サンプル数値を使用して「度分、分」を「度」もしくは「度分秒」に変換してみます。
「度」に変換
北緯 32度47.75073570分 → 32+(47.75073570÷60) = 32.795845595
東経 130度43.58508150分 → 130+(43.58508150÷60) = 130.726418025
「度分秒」に変換
北緯 32度47.75073570分 → 32度47分 (0.75073570×60) = 32度47分45.044142秒
東経 130度43.58508150分 → 130度43分 (0.58508150×60) = 130度43分35.104890秒
テラサット・ジャパンでは、ユーザーが現場で観測した単独測位情報(GGA)を、インターネット回線を利用して、テラサット・ジャパンのサーバーに送ってもらい、その測位情報を元に補正データを作成しています。

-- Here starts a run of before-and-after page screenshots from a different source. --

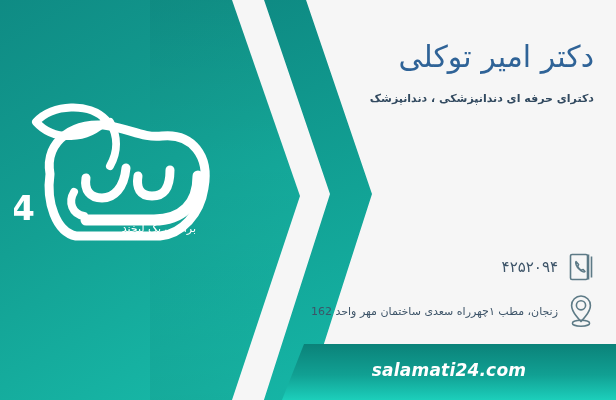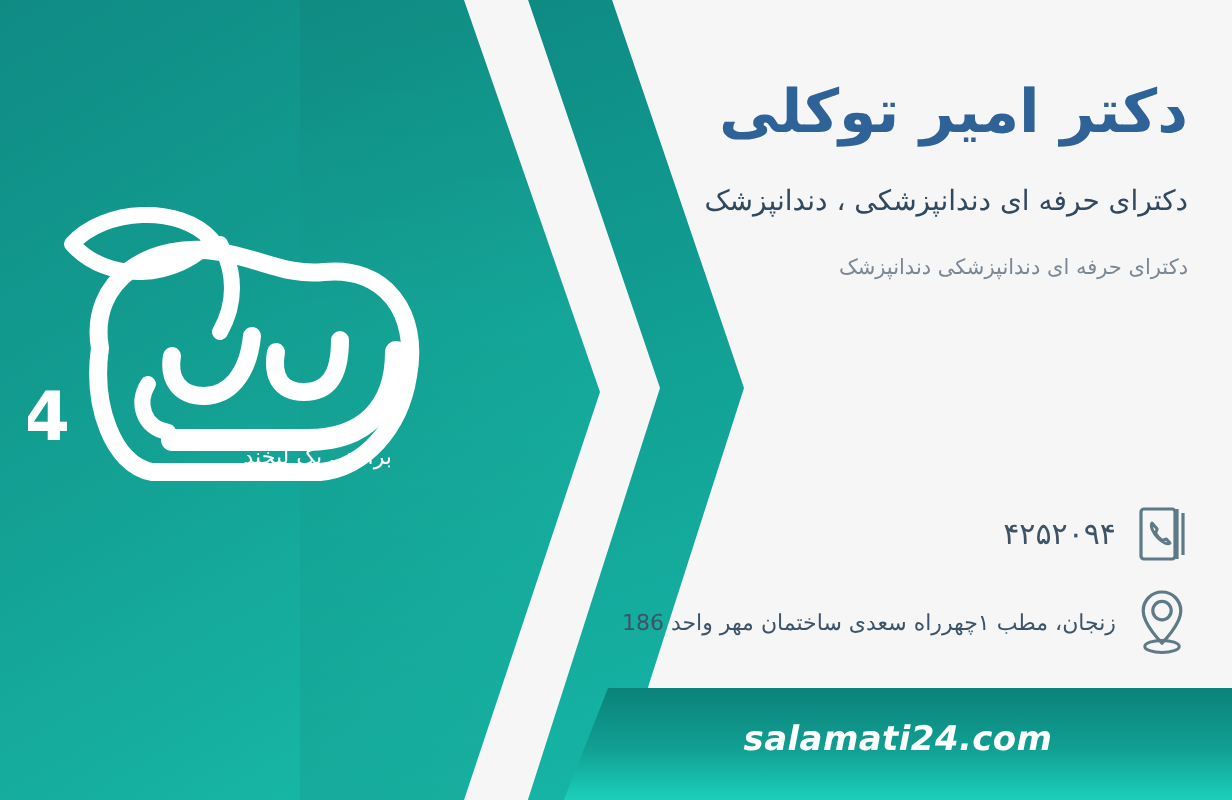--- a/index.html
+++ b/index.html
@@ -93,33 +93,33 @@
 
   
   .doctor-name {
     position: absolute;
     right: 22px;
     top: 38px;
     width: 420px;
     text-align: right;
     color: #2f6397;
     font-size: 30px;
-    font-weight: bold;
+    font-weight: normal;
     line-height: 1.25;
     direction: rtl;
   }
   .doctor-spec {
     position: absolute;
     right: 22px;
     top: 92px;
     width: 420px;
     text-align: right;
     color: #31495f;
-    font-size: 14px;
-    font-weight: normal;
+    font-size: 11px;
+    font-weight: bold;
     line-height: 1.3;
     direction: rtl;
   }
   .doctor-spec-sub {
     position: absolute;
     right: 22px;
     top: 128px;
     width: 420px;
     text-align: right;
     color: #7a8794;
@@ -212,21 +212,20 @@
 
       <g>
         <text x="20" y="124" font-family="'DejaVu Sans','Liberation Sans',sans-serif" font-size="34" font-weight="bold" fill="#ffffff" letter-spacing="-1">24</text>
       </g>
     </svg>
     <div class="logo-tagline">براحتی یک لبخند</div>
   </div>
 
   <div class="doctor-name">دکتر امیر توکلی</div>
   <div class="doctor-spec">دکترای حرفه ای دندانپزشکی ، دندانپزشک</div>
-  <div class="doctor-spec-sub">دکترای حرفه ای دندانپزشکی دندانپزشک</div>
 
   <div class="contact-row" id="row-phone">
     <div class="ico">
       <svg width="26" height="30" viewBox="0 0 26 30">
         <rect x="2.5" y="2.5" width="17" height="25" rx="1.5" fill="none" stroke="#5d7a86" stroke-width="1.6"></rect>
         <line x1="20.5" y1="2.5" x2="20.5" y2="27.5" stroke="#5d7a86" stroke-width="1.6"></line>
         <line x1="23.5" y1="4.5" x2="23.5" y2="25.5" stroke="#5d7a86" stroke-width="1.6"></line>
         <path d="M8 9.5 C7 11, 8.5 14.5, 11 17 C13.5 19.5, 16 20.5, 17 19.5 L15.2 17.5 L13 18.2 C11.8 17.2, 10.6 16, 9.8 14.6 L10.6 12.5 Z" fill="none" stroke="#5d7a86" stroke-width="1.5" stroke-linejoin="round"></path>
       </svg>
     </div>
@@ -234,20 +233,20 @@
   </div>
 
   <div class="contact-row" id="row-address">
     <div class="ico">
       <svg width="28" height="34" viewBox="0 0 28 34">
         <path d="M14 2 C8.8 2, 4.6 6.2, 4.6 11.4 C4.6 18.4, 14 27.5, 14 27.5 C14 27.5, 23.4 18.4, 23.4 11.4 C23.4 6.2, 19.2 2, 14 2 Z" fill="none" stroke="#5d7a86" stroke-width="1.6"></path>
         <circle cx="14" cy="11.3" r="4.6" fill="none" stroke="#5d7a86" stroke-width="1.6"></circle>
         <ellipse cx="14" cy="29.2" rx="8.6" ry="3" fill="none" stroke="#5d7a86" stroke-width="1.5"></ellipse>
       </svg>
     </div>
-    <div class="txt">زنجان، مطب ۱چهرراه سعدی ساختمان مهر واحد 186</div>
+    <div class="txt">زنجان، مطب ۱چهرراه سعدی ساختمان مهر واحد 162</div>
   </div>
 
   <div class="footer">
     <div class="footer-text">salamati24.com</div>
   </div>
 
 </div>
 
 </body></html>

また、そのGGAからユーザーの観測状況を予想し、サポートにも役立てています。
※インターネットが利用できない環境では、テラサット・ジャパンの補正データを受けることができません。補正データが受けられていない場合には、インターネットが利用できているかどうかを、まずご確認ください。
<GST:測位値の誤差・統計についてのデータ>
測位値の品質に関する統計数値が記載されています。
サンプル
$GNGST,062546.00,1.313,0.669,0.610,143.0,0.648,0.632,1.816*41
サンプル例 | データ項目 | 説 明 |
---|---|---|
GNGST | メッセージID | 最初の2文字(トーカーID)で、どの衛星データか決定 GP:GPS GL:GLONASS GA:Galileo GQ:QZSS GN:GNSS ※GPとGNがよく使われています。 |
062546.00 | 測位値を算出した時刻 | UTC(協定世界時)の時刻 |
1.313 | 疑似距離残差のRMS値※1 | 測位ステータスがDGPSまでは疑似距離、それ以降は搬送波位相距離を使用した測位値のRMS(2乗平均平方根)値 |
0.669 | 誤差楕円※2の長半径の標準偏差 | 予測値を中心に測位値を1シグマ(約68%)囲むような楕円体の長半径・短半径 |
0.610 | 誤差楕円の短半径の標準偏差 | |
143.0 | 誤差楕円の長半径方向 | 真北方向からの角度 |
0.648 | 緯度誤差の標準偏差 | 緯度・緯度・高さ誤差における標準偏差(1シグマ) |
0.632 | 経度誤差の標準偏差 | |
1.816 | 高さ誤差の標準偏差 | |
*41 | チェックサム | 送られてきたデータが途中でおかしくなっていないかチェックする方法の1つ |
※1RMS(Root Mean Square)は、測位値の品質を表しています。残差(測位値と予測値の差) の2乗の総和を平均し、ルートを取った値です。
※2誤差楕円とは、予測値(x,y)を中心として、データが散らばる範囲を表示した楕円の事を言います。RTKの計算結果における水平位置の品質評価として使用され、楕円体の長軸・短軸・長軸の角度の3要素によって決定します。楕円体の面積が大きくなれば、測位値が散らばっていると言うことになるので、測位品質が良くないと言えます。逆に面積が小さいと測位値が固まっているので、測位品質が良いと言えます。
<GSA:DOP及び使用衛星についてのデータ>
受信機の動作モード・使用測位衛星番号・DOP値が記載されています。測位衛星ごとに複数のGSAに分けて出力されています。
システムIDを確認することで、どの衛星システムかを判断することができます。
サンプル
$GNGSA,A,3,26,29,12,28,32,31,25,,,,,,1.8,0.9,1.5,1*37
サンプル例 | データ項目 | 説 明 |
---|---|---|
GNGSA | メッセージID | 最初の2文字(トーカーID)で、どの衛星データか決定 GP:GPS GL:GLONASS GA:Galileo GQ:QZSS GN:GNSS ※GPとGNがよく使われています。 |
A | 2D/3Dモード選択 | M:手動(2D・3D固定) A:自動(3D・2D/3D自動切換え) |
3 | 測位ステータス | 1:測位不可 2:2D測位 3:3D測位 |
26,29,12,28, 32,,, | 衛星番号 | 測位に使用した衛星番号 |
1.8 | PDOP | 位置精度低下率 |
0.9 | HDOP | 水平精度低下率 |
1.5 | VDOP | 鉛直精度低下率 |
1 | システムID | 測位衛星システムを表記 1:GPS 2:GLONASS 3:Galileo 5:QZSS |
*37 | チェックサム | 送られてきたデータが途中でおかしくなっていないかチェックする方法の1つ |
テラサット・ジャパンでは、実際に設置したGNSS受信機でVRSの補正データを取得し、RTKの計算をさせています。そして、そのGNSS受信機にこれまで説明したNMEAデータ等を出力させ、補正データの品質確認を行っています。